Un país que se suicida

Somos habitantes de un país que se suicida, que es actor animado de su propio derrumbe. Un país que desanda los caminos andados y que reniega de sus propios logros y conquistas. Un país que encuentra que la ruta al futuro es la reversa, que la democracia es algo desechable y presidiable, pues la tierra prometida está cerca e ira a ella confiado de la mano del amado caudillo. Un país que se suicida, pues encuentra notable dar la espalda a la ciencia, al dato duro, a la cultura; que prefiere la liturgia mañanera que la realidad constatada, que abraza la narrativa y desprecia la evidencia, que encuentra en el cinismo identidad, que asume la polarización y el conflicto como una tarea ineludible y productiva.
Las reformas propuestas en el llamado plan B nos regresarán sin demora a los años setenta, a esa época donde ni la voz, ni el voto de los ciudadanos contaban, pues los designios presidenciales definían la suerte del país y la alternancia no llegaba ni siquiera a ser aspiración.
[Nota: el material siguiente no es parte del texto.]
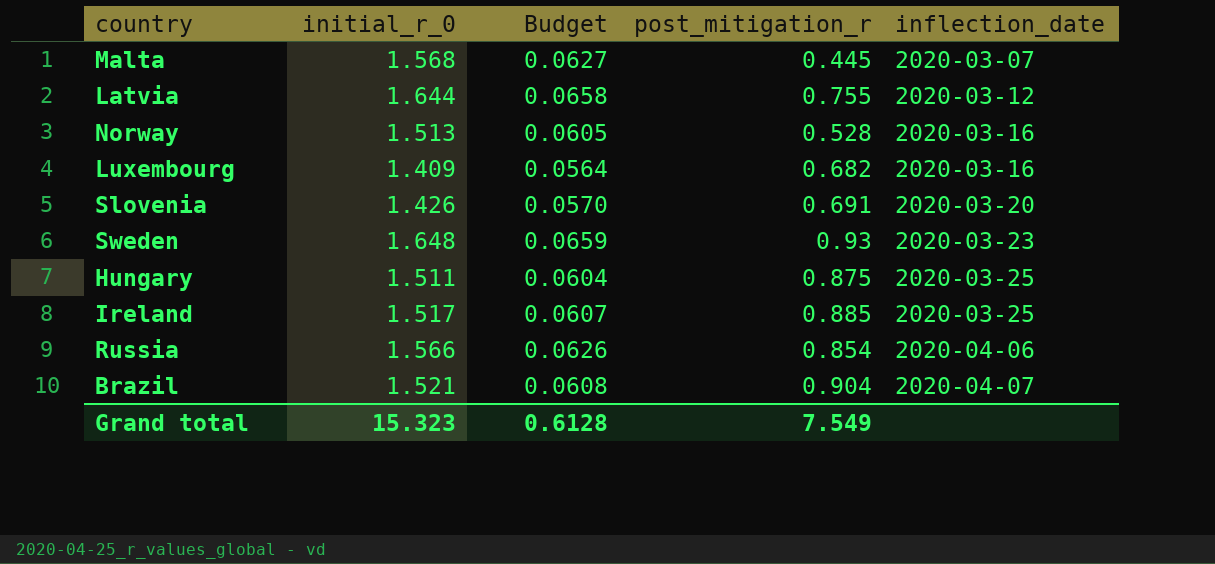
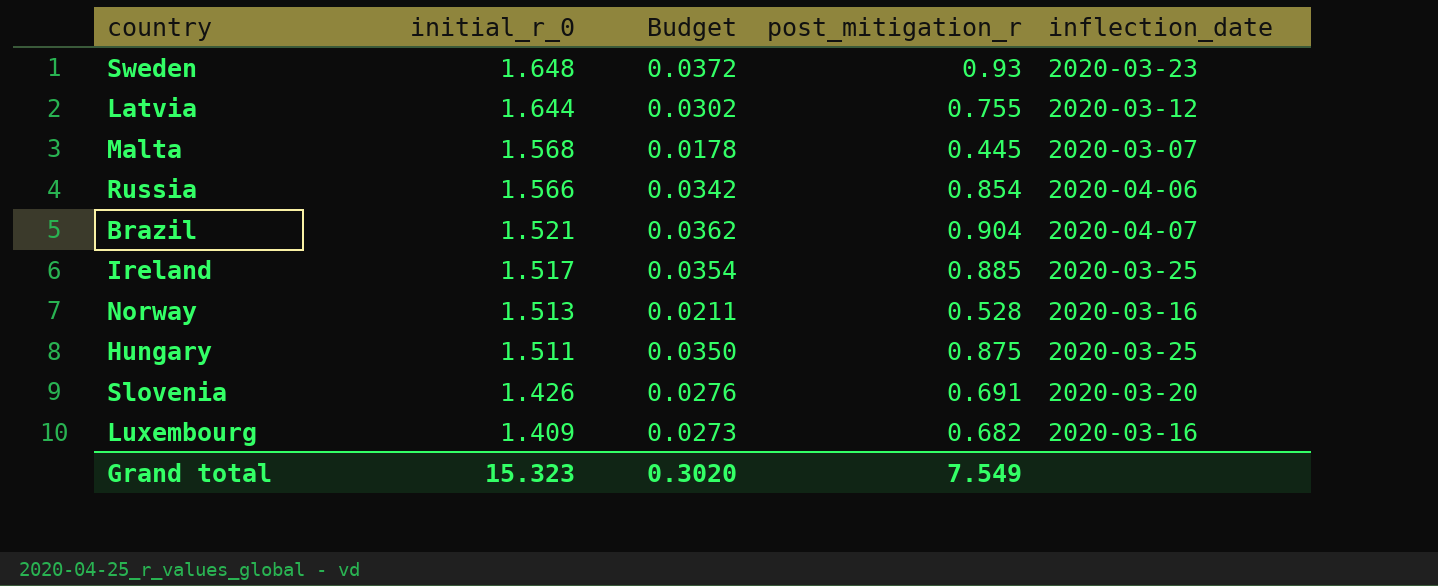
row order: inflection_date ascending -> initial_r_0 descending
column Budget | formula: [initial_r_0] * 0.04 -> [post_mitigation_r] * 0.04
Grand total | Budget: 0.6128 -> 0.3020

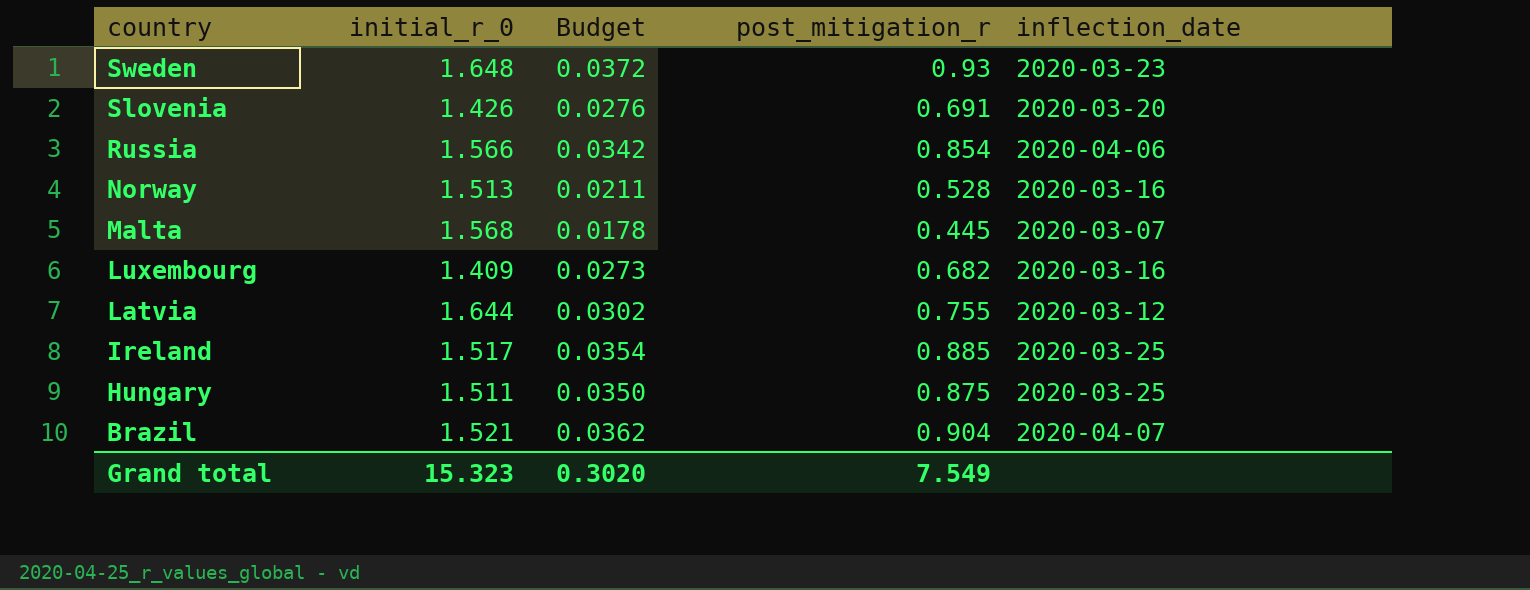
row order: initial_r_0 descending -> country descending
El intento por ‘descuartizar’ al INE, resulta inaudito en un país que logró gracias a él, participación ciudadana y certidumbre de resultados. La intención de destruir al INE se explica solamente desde la vocación por el autoritarismo y el deseo de controlar legal o ilegalmente los resultados electorales.
Al presidente lo ocupan tareas para él, inaplazables; el cobrar viejas cuentas, el reducir a enemigos y críticos, el recuperar a los malos del pasado para alimentar la voraz caldera de la narrativa y la polarización. El construir una realidad alternativa es arduo y requiere de recuperar viejos fantasmas, de reciclar villanos y de actualizar odios y añejas afrentas. Si el resolver problemas del presente no es posible, entonces habrá que recordar a todo el mundo que el verdadero logro fue llegar al poder, que lo importante es ver nuevos colores y pensar que un partido diferente refrescará los aires y purificará a los conversos, sin percatarse que en realidad estamos ante un perverso juego de las sillas.
Detrás del afán por destruir no está el acto refundacional, está la sevicia y el deseo de controlarlo todo. Si la democracia es por definición la no certeza del resultado y la posibilidad de transición, entonces habrá que controlar al árbitro y pervertir sus reglas. Si la democracia implica el peligro de perder en las urnas, entonces habrá que deshacerse de tan inconveniente sistema.
Pensar que íbamos a tener un régimen que intentaría destruir uno de los principales logros de país de las últimas décadas, un órgano electoral profesional y confiable resultaba absurdo. Sin embargo, este régimen comprueba que llegará tan lejos como sus objetivos autoritarios lo requieran, que sus representantes distan de ser demócratas y son más bien disciplinados obreros del desastre. Sólo queda esperar que la Suprema Corte de Justicia contenga el vandalismo y asuma su tarea histórica. La esperanza es que exista la suficiente cordura para parar el atropello. Vivir en el ojo de la narrativa implica que esta nos devore, que vivamos permanente en el relato, mientras el país se nos va inevitablemente de las manos.